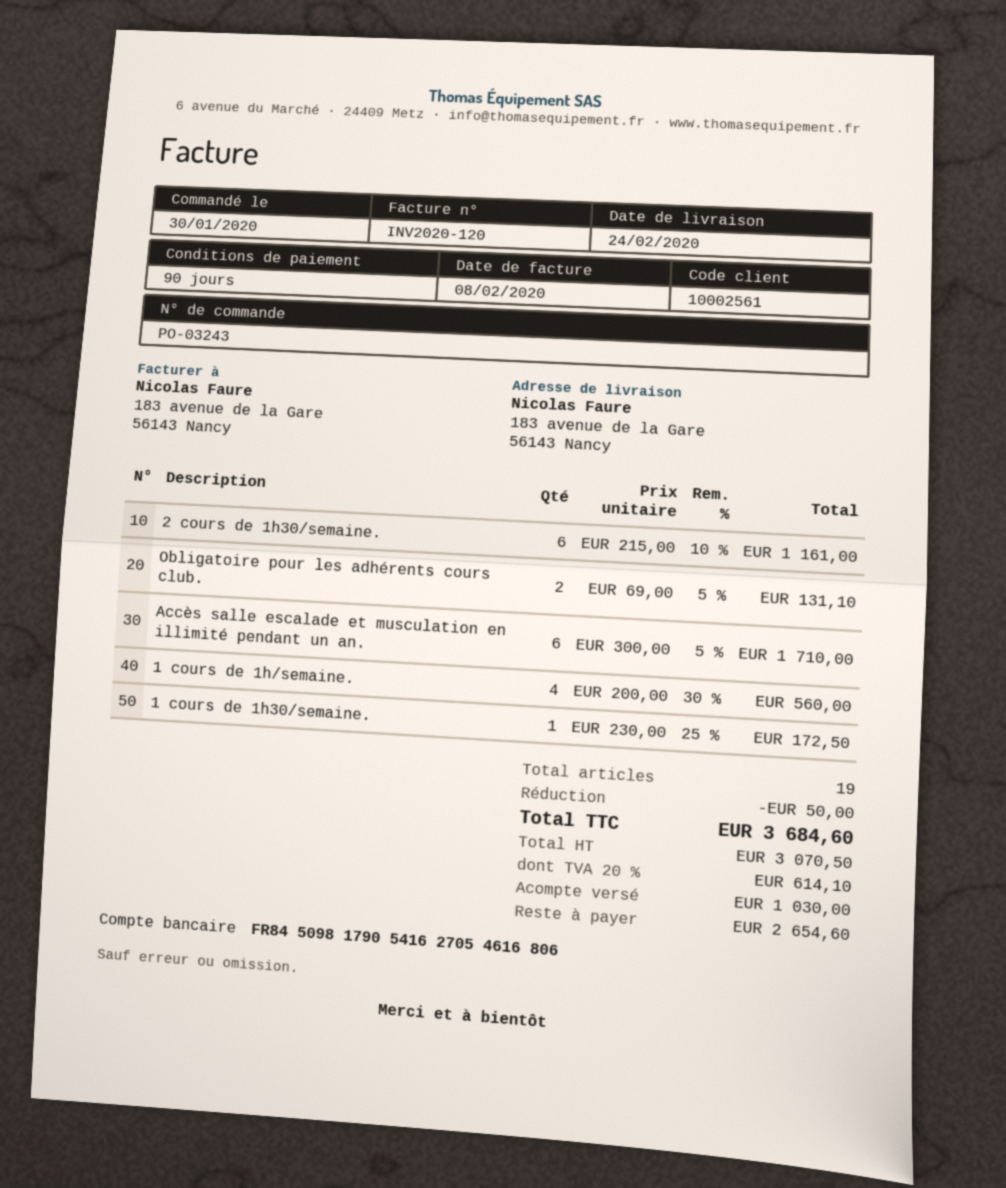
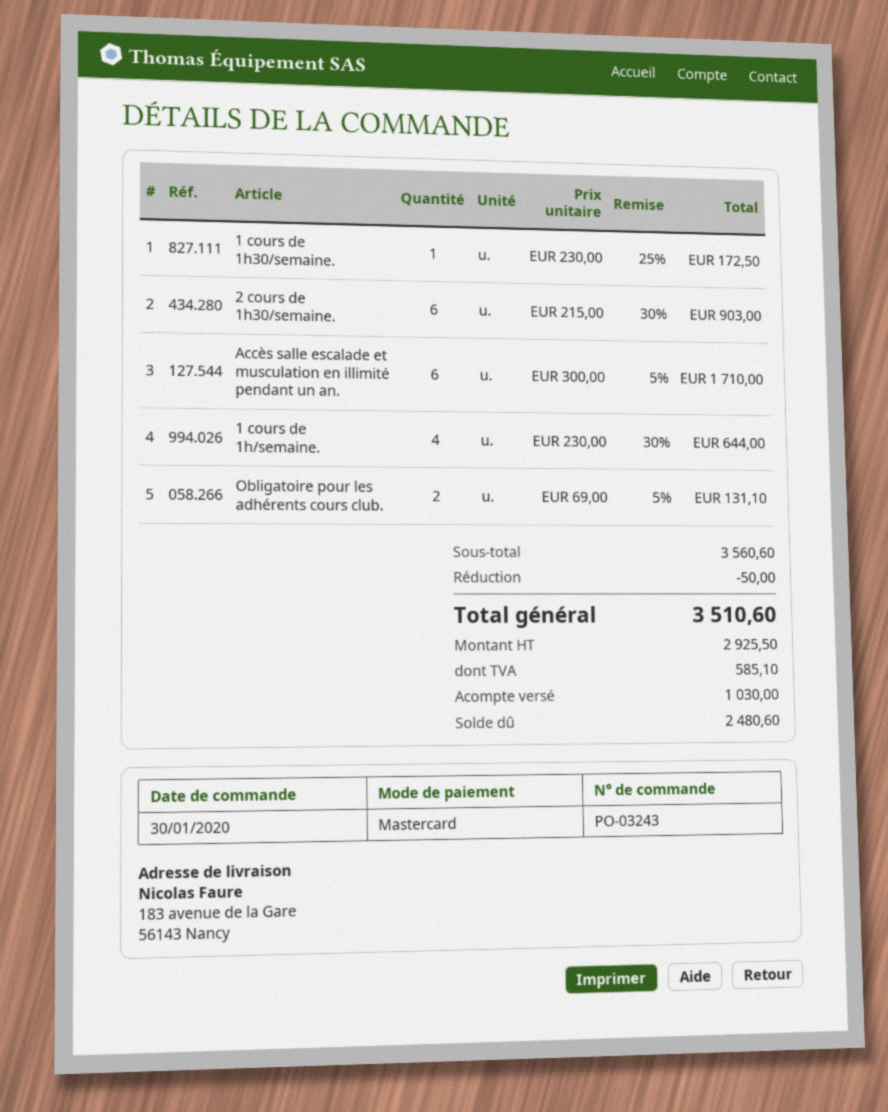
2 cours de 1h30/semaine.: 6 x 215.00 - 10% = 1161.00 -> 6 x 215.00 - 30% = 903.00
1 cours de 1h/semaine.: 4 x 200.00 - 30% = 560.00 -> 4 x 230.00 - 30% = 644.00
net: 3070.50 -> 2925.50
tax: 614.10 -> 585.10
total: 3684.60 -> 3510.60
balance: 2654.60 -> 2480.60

---

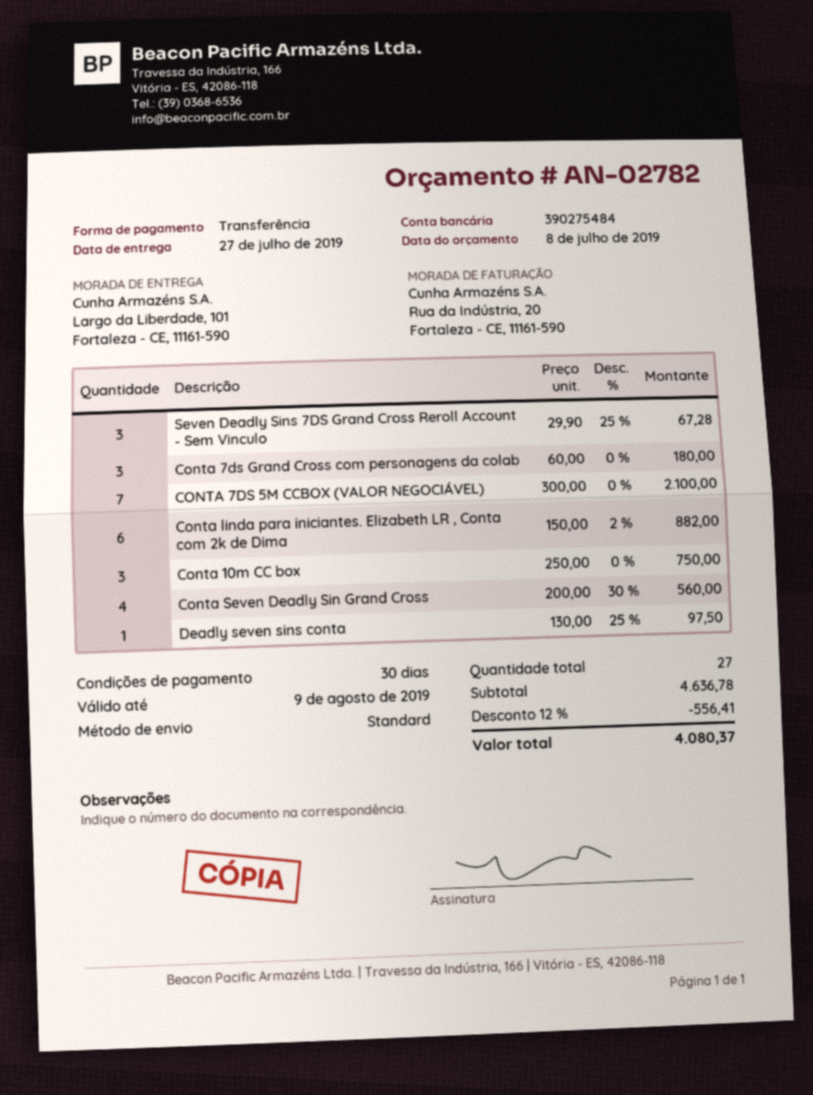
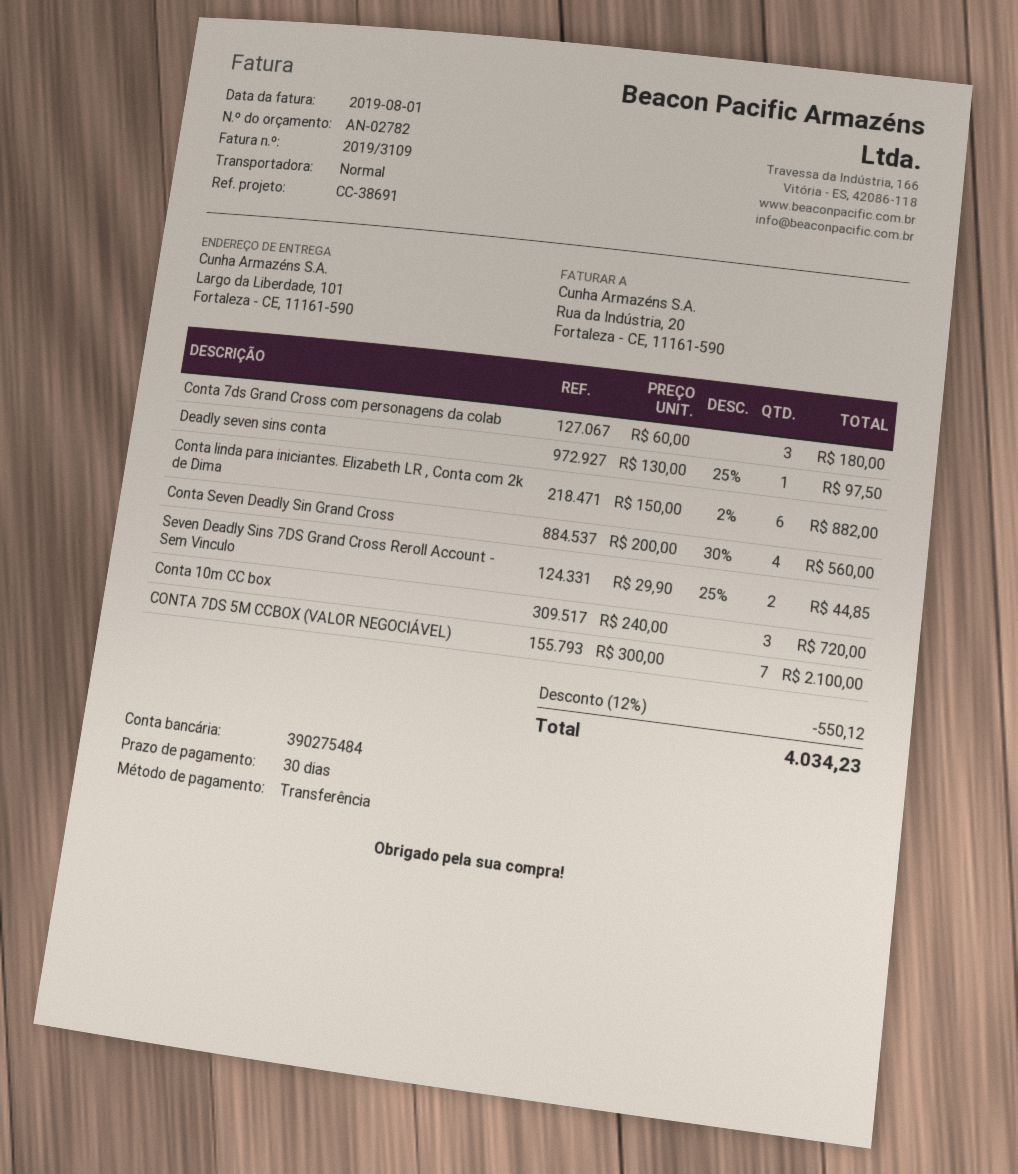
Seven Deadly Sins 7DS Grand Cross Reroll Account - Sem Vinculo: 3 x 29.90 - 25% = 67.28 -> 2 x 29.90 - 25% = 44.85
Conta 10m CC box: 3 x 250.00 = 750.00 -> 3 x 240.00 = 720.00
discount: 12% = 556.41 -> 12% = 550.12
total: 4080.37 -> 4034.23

--

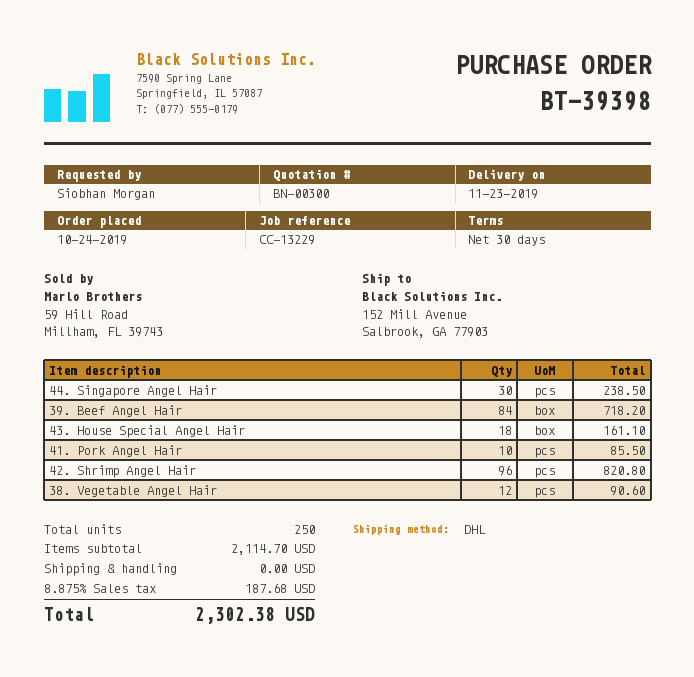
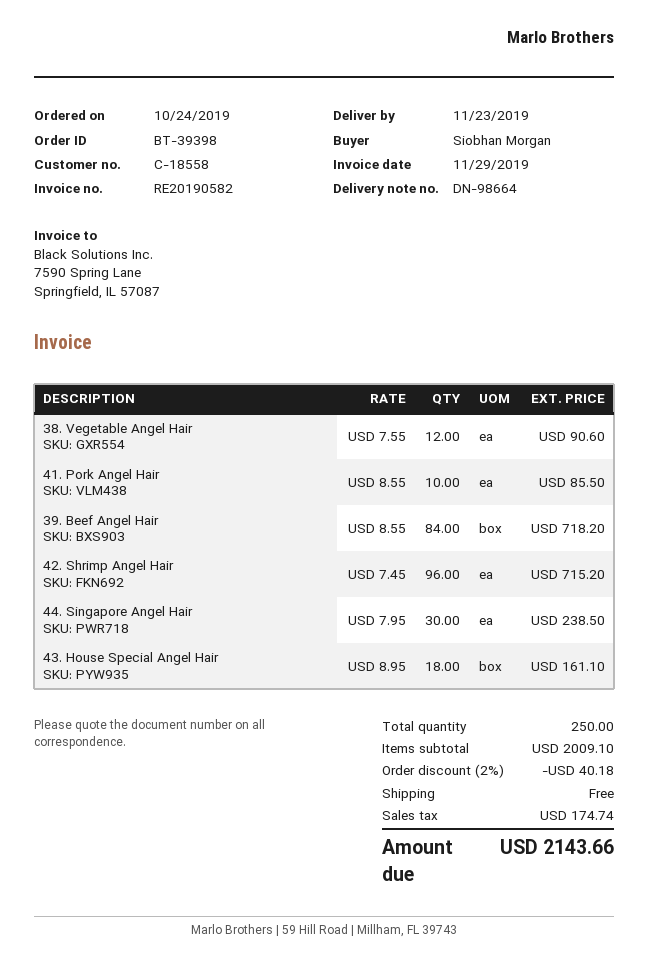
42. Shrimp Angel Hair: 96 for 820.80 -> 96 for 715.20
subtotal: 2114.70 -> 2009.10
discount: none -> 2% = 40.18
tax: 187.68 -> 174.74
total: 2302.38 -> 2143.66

• [EXERCISE PROMPT] Find every line in the records that has the word "semaine". Copy those lines.

• [ANSWER FOR THE TASK]
2 cours de 1h30/semaine.: 6 x 215.00 - 10% = 1161.00 -> 6 x 215.00 - 30% = 903.00
1 cours de 1h/semaine.: 4 x 200.00 - 30% = 560.00 -> 4 x 230.00 - 30% = 644.00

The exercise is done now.